Hu, Wenjun, Ru, Zeyuan, Xiao, Wen, Xiong, Zhiyong, Wang, Cheng, Yuan, Changfei, Zhang, Xiaoping, Yang, Hongmei
Biochemical and biophysical research communications 2018 v.506 no.1 pp. 122-129
adipocytes, adipose tissue, cachexia, enzyme inhibitors, exosomes, lipolysis, lung neoplasms, mice, muscular atrophy, neoplasm cells, skeletal muscle, weight loss
Cancer-associated cachexia (CAC) is a disorder characterized by unintended weight loss due to skeletal muscle wasting and adipose tissue loss. Although muscle atrophy in this condition has been well studied, the mechanisms underlying adipose tissue loss, which include browning, have not been investigated in detail. In this respect, though recent studies have shown that exosomes from cancer cells can promote lipolysis, the link between exosomes from cancer cells and CAC has not been clearly established. In this study, we investigate if exosomes from Lewis lung carcinoma (LLC) cells can induce lipolysis in vitro (in 3T3-L1 adipocytes) and in vivo (in LLC tumor-bearing mice).
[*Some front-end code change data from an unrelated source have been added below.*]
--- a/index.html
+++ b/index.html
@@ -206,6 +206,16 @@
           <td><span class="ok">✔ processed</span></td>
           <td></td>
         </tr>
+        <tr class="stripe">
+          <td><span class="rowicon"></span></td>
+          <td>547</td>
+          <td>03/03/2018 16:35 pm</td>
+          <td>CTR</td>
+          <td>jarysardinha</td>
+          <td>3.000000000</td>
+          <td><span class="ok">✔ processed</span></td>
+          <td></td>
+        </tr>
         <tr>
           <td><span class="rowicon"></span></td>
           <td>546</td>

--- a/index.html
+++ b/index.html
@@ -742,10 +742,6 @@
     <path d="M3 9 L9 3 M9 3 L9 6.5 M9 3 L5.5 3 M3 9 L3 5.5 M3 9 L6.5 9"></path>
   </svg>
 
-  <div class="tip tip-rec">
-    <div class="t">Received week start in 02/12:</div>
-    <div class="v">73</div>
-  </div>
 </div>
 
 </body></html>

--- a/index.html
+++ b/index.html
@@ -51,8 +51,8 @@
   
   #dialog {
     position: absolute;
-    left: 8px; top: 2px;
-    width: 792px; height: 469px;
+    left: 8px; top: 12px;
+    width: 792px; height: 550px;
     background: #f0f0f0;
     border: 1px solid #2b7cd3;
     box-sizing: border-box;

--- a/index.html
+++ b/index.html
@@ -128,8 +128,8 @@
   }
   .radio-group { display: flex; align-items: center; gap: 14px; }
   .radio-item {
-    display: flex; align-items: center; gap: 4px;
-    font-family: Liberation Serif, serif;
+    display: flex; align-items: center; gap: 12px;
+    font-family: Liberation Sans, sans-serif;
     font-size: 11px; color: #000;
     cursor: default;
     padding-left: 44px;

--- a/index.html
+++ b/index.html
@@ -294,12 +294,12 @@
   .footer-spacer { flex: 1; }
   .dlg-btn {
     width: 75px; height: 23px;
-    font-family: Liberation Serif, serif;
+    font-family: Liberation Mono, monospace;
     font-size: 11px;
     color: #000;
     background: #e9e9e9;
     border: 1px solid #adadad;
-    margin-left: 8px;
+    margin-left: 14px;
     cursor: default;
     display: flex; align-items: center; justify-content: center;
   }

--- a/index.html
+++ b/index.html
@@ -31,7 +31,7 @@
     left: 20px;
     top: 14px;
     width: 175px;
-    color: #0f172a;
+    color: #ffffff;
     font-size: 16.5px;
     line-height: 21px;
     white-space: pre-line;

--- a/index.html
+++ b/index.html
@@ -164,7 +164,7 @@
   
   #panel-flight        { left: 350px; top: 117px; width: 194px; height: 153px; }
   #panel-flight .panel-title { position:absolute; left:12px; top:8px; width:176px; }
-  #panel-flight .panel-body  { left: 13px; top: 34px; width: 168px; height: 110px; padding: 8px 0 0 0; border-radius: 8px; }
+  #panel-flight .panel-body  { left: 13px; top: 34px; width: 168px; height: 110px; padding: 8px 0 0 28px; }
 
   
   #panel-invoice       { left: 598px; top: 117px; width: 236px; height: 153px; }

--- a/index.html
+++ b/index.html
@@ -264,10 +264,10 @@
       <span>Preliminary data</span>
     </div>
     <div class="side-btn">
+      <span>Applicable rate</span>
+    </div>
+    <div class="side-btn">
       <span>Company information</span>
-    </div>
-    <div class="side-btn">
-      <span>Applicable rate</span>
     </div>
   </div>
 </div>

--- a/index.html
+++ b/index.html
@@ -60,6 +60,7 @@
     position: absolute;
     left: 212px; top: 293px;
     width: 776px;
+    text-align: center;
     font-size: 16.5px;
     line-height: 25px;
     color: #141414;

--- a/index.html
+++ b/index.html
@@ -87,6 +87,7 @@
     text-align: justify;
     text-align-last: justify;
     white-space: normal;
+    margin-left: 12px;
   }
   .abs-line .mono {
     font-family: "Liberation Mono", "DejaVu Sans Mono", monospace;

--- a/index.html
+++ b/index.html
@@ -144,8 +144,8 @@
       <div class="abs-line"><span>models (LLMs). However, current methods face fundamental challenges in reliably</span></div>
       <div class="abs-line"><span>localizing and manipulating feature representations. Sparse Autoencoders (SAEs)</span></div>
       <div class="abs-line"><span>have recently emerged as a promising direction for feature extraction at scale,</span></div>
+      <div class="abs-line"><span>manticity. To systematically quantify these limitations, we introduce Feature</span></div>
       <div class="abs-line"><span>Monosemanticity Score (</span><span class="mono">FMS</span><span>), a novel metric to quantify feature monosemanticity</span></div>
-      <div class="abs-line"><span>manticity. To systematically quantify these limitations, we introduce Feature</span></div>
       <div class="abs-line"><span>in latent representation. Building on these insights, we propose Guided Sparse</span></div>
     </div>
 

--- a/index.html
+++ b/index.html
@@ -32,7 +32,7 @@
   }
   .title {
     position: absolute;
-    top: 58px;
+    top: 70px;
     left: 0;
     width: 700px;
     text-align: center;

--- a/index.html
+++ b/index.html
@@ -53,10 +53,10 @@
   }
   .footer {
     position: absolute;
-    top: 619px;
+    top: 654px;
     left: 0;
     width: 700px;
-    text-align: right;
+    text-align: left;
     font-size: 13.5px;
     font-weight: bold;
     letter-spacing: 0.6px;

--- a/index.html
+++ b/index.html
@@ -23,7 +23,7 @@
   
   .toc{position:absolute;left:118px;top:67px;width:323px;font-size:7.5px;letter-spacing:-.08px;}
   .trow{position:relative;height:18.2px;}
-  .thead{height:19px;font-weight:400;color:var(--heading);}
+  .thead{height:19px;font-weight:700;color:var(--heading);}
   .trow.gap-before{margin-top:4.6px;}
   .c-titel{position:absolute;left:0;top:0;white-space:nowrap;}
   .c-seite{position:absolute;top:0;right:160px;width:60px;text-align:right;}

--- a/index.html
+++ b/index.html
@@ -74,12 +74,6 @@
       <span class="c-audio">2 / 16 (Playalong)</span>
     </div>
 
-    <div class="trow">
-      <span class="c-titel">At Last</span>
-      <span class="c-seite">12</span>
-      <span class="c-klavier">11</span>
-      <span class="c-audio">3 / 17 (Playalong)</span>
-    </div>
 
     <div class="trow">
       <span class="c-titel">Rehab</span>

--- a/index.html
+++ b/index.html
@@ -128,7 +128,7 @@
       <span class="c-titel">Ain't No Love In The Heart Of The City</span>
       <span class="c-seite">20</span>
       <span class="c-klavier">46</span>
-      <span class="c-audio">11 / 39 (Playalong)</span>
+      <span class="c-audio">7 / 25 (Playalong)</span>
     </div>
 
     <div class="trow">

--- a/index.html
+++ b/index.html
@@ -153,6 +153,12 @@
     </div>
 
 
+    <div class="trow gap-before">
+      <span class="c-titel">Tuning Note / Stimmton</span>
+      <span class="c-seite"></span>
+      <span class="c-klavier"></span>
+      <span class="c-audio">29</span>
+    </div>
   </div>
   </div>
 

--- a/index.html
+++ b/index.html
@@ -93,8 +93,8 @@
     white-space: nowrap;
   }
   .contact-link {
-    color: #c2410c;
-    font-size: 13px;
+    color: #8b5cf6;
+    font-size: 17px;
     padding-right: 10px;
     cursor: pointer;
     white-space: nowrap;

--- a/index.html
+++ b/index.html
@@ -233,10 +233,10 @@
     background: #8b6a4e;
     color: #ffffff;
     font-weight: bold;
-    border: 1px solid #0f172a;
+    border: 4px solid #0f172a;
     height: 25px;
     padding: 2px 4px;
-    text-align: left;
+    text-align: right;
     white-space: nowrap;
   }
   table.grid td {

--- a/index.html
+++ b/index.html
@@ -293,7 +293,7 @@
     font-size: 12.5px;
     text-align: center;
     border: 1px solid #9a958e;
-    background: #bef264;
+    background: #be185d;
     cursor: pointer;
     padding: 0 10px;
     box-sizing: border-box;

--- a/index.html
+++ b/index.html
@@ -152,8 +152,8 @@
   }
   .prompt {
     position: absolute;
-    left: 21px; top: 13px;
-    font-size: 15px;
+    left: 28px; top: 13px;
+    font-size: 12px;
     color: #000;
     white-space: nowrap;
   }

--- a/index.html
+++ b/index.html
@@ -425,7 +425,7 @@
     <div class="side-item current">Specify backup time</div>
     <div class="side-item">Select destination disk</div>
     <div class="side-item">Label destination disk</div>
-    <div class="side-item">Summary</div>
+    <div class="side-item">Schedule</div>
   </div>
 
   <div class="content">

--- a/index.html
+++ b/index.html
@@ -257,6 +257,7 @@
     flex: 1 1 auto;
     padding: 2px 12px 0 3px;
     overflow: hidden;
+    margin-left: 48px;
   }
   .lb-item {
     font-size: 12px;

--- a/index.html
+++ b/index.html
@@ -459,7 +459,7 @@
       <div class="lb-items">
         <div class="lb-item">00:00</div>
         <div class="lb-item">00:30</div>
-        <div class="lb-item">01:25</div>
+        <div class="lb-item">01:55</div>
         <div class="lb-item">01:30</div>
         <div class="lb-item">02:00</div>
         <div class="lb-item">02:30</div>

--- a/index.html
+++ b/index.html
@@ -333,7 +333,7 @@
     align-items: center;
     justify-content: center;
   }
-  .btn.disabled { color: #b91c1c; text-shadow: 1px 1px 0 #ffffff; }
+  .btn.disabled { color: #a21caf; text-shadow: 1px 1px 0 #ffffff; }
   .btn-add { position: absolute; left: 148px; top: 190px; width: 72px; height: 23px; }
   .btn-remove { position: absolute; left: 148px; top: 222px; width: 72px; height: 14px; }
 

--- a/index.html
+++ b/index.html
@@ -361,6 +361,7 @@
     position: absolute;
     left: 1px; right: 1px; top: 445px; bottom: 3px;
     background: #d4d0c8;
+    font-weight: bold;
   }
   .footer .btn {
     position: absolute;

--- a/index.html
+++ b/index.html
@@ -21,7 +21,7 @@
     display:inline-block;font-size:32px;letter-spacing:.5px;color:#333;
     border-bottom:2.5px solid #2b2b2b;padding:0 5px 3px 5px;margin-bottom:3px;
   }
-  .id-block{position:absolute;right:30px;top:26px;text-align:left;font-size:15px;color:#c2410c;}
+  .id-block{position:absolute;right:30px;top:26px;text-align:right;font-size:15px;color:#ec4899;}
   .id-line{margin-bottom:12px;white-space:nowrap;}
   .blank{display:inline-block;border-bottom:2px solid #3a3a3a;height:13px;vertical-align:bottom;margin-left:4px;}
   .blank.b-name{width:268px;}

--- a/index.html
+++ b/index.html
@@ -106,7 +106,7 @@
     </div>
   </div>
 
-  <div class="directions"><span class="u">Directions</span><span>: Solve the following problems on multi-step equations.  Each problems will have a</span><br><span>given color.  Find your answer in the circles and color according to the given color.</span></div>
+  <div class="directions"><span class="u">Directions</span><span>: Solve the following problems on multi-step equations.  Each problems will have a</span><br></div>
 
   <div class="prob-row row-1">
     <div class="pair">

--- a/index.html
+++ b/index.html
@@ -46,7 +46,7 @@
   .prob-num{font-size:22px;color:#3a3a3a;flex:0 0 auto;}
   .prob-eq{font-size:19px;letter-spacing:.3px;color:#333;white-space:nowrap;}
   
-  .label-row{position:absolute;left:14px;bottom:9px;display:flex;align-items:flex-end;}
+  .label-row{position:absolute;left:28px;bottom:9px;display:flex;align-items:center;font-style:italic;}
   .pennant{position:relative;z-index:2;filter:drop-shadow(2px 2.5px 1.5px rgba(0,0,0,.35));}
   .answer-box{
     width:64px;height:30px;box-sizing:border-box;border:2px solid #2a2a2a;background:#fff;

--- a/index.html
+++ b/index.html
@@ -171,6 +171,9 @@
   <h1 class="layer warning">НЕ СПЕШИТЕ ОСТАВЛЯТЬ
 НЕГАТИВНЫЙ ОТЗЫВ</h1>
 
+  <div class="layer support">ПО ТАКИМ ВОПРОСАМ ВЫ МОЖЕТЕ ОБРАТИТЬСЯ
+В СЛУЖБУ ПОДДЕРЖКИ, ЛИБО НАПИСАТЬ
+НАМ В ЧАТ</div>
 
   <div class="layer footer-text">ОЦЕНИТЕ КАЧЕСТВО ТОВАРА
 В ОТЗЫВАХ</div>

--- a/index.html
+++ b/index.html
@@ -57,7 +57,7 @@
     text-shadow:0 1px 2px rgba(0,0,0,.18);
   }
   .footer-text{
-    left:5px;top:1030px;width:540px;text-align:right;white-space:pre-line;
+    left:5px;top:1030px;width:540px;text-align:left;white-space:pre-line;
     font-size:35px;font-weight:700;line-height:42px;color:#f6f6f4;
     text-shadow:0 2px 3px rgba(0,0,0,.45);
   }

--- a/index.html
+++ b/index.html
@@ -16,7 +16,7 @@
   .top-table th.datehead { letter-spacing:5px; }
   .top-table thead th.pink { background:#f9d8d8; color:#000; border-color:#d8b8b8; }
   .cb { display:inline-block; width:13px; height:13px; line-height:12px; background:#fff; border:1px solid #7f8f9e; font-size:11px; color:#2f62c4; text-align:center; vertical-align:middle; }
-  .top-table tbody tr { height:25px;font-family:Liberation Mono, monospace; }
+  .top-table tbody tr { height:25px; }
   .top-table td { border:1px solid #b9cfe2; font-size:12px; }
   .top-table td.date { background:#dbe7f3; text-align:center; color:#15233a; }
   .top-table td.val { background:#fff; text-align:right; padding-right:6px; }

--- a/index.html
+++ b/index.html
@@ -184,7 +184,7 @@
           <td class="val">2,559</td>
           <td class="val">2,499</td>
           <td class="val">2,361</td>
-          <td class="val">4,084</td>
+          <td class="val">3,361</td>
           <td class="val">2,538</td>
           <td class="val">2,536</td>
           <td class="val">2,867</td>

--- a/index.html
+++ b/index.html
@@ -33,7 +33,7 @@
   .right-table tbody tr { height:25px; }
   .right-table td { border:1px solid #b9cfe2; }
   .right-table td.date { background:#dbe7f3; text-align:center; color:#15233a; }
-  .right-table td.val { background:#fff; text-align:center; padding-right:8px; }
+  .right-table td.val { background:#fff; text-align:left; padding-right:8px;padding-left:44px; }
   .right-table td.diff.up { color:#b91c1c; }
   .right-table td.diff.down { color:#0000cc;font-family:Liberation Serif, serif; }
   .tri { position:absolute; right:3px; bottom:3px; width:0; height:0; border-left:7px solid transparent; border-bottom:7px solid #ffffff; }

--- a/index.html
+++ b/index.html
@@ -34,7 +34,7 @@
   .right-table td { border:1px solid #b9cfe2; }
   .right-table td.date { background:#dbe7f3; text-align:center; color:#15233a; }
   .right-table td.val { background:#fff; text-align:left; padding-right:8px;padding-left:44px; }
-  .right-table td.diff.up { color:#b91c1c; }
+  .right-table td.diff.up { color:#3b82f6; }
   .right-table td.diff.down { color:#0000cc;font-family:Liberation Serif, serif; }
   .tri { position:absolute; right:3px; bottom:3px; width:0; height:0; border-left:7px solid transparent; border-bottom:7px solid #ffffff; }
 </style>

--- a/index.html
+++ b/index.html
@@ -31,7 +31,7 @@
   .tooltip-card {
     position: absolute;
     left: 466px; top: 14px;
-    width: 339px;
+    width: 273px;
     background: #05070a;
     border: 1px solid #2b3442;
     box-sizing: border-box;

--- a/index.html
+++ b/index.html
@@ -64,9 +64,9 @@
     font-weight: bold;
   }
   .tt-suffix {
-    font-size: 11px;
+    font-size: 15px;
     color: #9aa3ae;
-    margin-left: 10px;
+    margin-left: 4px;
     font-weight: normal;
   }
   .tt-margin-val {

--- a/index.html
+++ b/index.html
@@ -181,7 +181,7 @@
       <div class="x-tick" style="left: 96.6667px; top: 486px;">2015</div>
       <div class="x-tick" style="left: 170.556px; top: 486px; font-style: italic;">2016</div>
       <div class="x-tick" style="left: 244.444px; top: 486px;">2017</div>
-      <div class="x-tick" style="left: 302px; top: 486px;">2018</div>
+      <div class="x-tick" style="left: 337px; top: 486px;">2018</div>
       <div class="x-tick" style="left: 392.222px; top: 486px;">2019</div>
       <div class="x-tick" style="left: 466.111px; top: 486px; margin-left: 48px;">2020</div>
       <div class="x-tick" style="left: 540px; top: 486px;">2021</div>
We find that exosomes from LLC cells do induce lipolysis in 3T3-L1 adipocytes and that the white adipose tissues of mice with LLC tumors show clear signs of lipolysis. We also find that this lipolysis can be inhibited using the neutral sphingomyelinase inhibitor GW4869. Our results indicate that GW4869 not only inhibits exosome generation and release from LLC cells, but can also inhibit lipolysis induced by LLC-derived exosomes in 3T3-L1 adipocytes. Furthermore, we also demonstrate that LLC tumor-bearing mice treated with GW4869 did not develop CAC. In summary, our results suggest that inhibiting exosome generation and release can inhibit lipolysis and adipose tissue browning, and may be useful as a novel strategy for treating CAC.